What to work on: Return each entry below without any alteration.
━━━━━ Information supplied ━━━━━
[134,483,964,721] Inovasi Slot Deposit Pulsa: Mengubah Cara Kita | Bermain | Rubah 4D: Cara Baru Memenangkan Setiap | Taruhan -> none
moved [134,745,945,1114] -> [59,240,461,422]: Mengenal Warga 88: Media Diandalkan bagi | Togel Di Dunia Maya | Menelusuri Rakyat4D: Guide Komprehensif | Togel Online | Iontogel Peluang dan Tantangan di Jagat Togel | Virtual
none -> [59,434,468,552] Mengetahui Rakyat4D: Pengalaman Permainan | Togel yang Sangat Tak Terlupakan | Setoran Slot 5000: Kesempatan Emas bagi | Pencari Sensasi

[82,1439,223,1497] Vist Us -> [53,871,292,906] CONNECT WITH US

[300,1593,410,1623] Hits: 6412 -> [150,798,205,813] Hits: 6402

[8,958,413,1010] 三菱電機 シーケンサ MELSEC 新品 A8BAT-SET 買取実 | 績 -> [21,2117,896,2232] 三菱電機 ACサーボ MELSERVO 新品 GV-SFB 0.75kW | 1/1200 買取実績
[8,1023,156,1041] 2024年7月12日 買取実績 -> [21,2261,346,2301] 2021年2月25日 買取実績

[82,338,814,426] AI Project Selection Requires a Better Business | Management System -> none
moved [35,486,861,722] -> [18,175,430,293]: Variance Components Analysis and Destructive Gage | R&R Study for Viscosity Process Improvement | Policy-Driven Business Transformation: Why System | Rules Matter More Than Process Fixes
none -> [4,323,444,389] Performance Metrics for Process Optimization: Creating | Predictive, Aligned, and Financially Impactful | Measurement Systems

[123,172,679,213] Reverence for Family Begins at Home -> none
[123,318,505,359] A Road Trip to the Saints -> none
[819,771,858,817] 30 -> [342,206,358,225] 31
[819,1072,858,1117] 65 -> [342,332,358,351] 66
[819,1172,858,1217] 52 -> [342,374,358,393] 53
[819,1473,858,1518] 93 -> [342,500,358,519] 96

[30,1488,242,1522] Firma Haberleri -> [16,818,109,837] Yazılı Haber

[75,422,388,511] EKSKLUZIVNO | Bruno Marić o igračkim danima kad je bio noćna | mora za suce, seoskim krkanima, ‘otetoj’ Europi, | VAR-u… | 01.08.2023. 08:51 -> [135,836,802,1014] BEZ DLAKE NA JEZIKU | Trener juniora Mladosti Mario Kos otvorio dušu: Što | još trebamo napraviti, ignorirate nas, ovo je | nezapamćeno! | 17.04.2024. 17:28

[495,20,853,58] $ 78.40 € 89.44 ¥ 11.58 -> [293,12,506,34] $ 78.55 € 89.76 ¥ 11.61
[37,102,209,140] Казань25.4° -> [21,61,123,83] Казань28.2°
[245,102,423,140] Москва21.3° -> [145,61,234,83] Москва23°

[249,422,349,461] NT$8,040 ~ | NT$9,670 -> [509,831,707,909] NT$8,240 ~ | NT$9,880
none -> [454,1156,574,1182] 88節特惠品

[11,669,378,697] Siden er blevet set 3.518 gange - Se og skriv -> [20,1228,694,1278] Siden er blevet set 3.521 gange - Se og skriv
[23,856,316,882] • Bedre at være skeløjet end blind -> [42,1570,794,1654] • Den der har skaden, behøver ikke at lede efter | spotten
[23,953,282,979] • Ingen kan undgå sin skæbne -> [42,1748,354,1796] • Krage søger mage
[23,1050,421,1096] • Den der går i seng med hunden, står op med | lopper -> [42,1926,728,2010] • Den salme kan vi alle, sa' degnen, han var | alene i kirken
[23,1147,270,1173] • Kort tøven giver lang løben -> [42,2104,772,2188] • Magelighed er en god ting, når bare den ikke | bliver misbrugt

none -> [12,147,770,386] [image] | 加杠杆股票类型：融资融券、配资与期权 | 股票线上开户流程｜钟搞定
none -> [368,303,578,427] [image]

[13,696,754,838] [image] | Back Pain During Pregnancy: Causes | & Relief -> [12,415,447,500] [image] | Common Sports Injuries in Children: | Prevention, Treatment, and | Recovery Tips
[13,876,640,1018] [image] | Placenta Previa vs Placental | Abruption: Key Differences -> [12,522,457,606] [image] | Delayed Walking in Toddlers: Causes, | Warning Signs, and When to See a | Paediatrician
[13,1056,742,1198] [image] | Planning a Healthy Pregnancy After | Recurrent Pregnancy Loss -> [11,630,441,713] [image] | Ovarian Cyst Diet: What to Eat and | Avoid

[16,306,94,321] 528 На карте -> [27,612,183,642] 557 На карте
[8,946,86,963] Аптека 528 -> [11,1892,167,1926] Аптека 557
━━━━━
Task result:
[134,483,964,721] Inovasi Slot Deposit Pulsa: Mengubah Cara Kita | Bermain | Rubah 4D: Cara Baru Memenangkan Setiap | Taruhan -> none
moved [134,745,945,1114] -> [59,240,461,422]: Mengenal Warga 88: Media Diandalkan bagi | Togel Di Dunia Maya | Menelusuri Rakyat4D: Guide Komprehensif | Togel Online | Iontogel Peluang dan Tantangan di Jagat Togel | Virtual
none -> [59,434,468,552] Mengetahui Rakyat4D: Pengalaman Permainan | Togel yang Sangat Tak Terlupakan | Setoran Slot 5000: Kesempatan Emas bagi | Pencari Sensasi

[82,1439,223,1497] Vist Us -> [53,871,292,906] CONNECT WITH US

[300,1593,410,1623] Hits: 6412 -> [150,798,205,813] Hits: 6402

[8,958,413,1010] 三菱電機 シーケンサ MELSEC 新品 A8BAT-SET 買取実 | 績 -> [21,2117,896,2232] 三菱電機 ACサーボ MELSERVO 新品 GV-SFB 0.75kW | 1/1200 買取実績
[8,1023,156,1041] 2024年7月12日 買取実績 -> [21,2261,346,2301] 2021年2月25日 買取実績

[82,338,814,426] AI Project Selection Requires a Better Business | Management System -> none
moved [35,486,861,722] -> [18,175,430,293]: Variance Components Analysis and Destructive Gage | R&R Study for Viscosity Process Improvement | Policy-Driven Business Transformation: Why System | Rules Matter More Than Process Fixes
none -> [4,323,444,389] Performance Metrics for Process Optimization: Creating | Predictive, Aligned, and Financially Impactful | Measurement Systems

[123,172,679,213] Reverence for Family Begins at Home -> none
[123,318,505,359] A Road Trip to the Saints -> none
[819,771,858,817] 30 -> [342,206,358,225] 31
[819,1072,858,1117] 65 -> [342,332,358,351] 66
[819,1172,858,1217] 52 -> [342,374,358,393] 53
[819,1473,858,1518] 93 -> [342,500,358,519] 96

[30,1488,242,1522] Firma Haberleri -> [16,818,109,837] Yazılı Haber

[75,422,388,511] EKSKLUZIVNO | Bruno Marić o igračkim danima kad je bio noćna | mora za suce, seoskim krkanima, ‘otetoj’ Europi, | VAR-u… | 01.08.2023. 08:51 -> [135,836,802,1014] BEZ DLAKE NA JEZIKU | Trener juniora Mladosti Mario Kos otvorio dušu: Što | još trebamo napraviti, ignorirate nas, ovo je | nezapamćeno! | 17.04.2024. 17:28

[495,20,853,58] $ 78.40 € 89.44 ¥ 11.58 -> [293,12,506,34] $ 78.55 € 89.76 ¥ 11.61
[37,102,209,140] Казань25.4° -> [21,61,123,83] Казань28.2°
[245,102,423,140] Москва21.3° -> [145,61,234,83] Москва23°

[249,422,349,461] NT$8,040 ~ | NT$9,670 -> [509,831,707,909] NT$8,240 ~ | NT$9,880
none -> [454,1156,574,1182] 88節特惠品

[11,669,378,697] Siden er blevet set 3.518 gange - Se og skriv -> [20,1228,694,1278] Siden er blevet set 3.521 gange - Se og skriv
[23,856,316,882] • Bedre at være skeløjet end blind -> [42,1570,794,1654] • Den der har skaden, behøver ikke at lede efter | spotten
[23,953,282,979] • Ingen kan undgå sin skæbne -> [42,1748,354,1796] • Krage søger mage
[23,1050,421,1096] • Den der går i seng med hunden, står op med | lopper -> [42,1926,728,2010] • Den salme kan vi alle, sa' degnen, han var | alene i kirken
[23,1147,270,1173] • Kort tøven giver lang løben -> [42,2104,772,2188] • Magelighed er en god ting, når bare den ikke | bliver misbrugt

none -> [12,147,770,386] [image] | 加杠杆股票类型：融资融券、配资与期权 | 股票线上开户流程｜钟搞定
none -> [368,303,578,427] [image]

[13,696,754,838] [image] | Back Pain During Pregnancy: Causes | & Relief -> [12,415,447,500] [image] | Common Sports Injuries in Children: | Prevention, Treatment, and | Recovery Tips
[13,876,640,1018] [image] | Placenta Previa vs Placental | Abruption: Key Differences -> [12,522,457,606] [image] | Delayed Walking in Toddlers: Causes, | Warning Signs, and When to See a | Paediatrician
[13,1056,742,1198] [image] | Planning a Healthy Pregnancy After | Recurrent Pregnancy Loss -> [11,630,441,713] [image] | Ovarian Cyst Diet: What to Eat and | Avoid

[16,306,94,321] 528 На карте -> [27,612,183,642] 557 На карте
[8,946,86,963] Аптека 528 -> [11,1892,167,1926] Аптека 557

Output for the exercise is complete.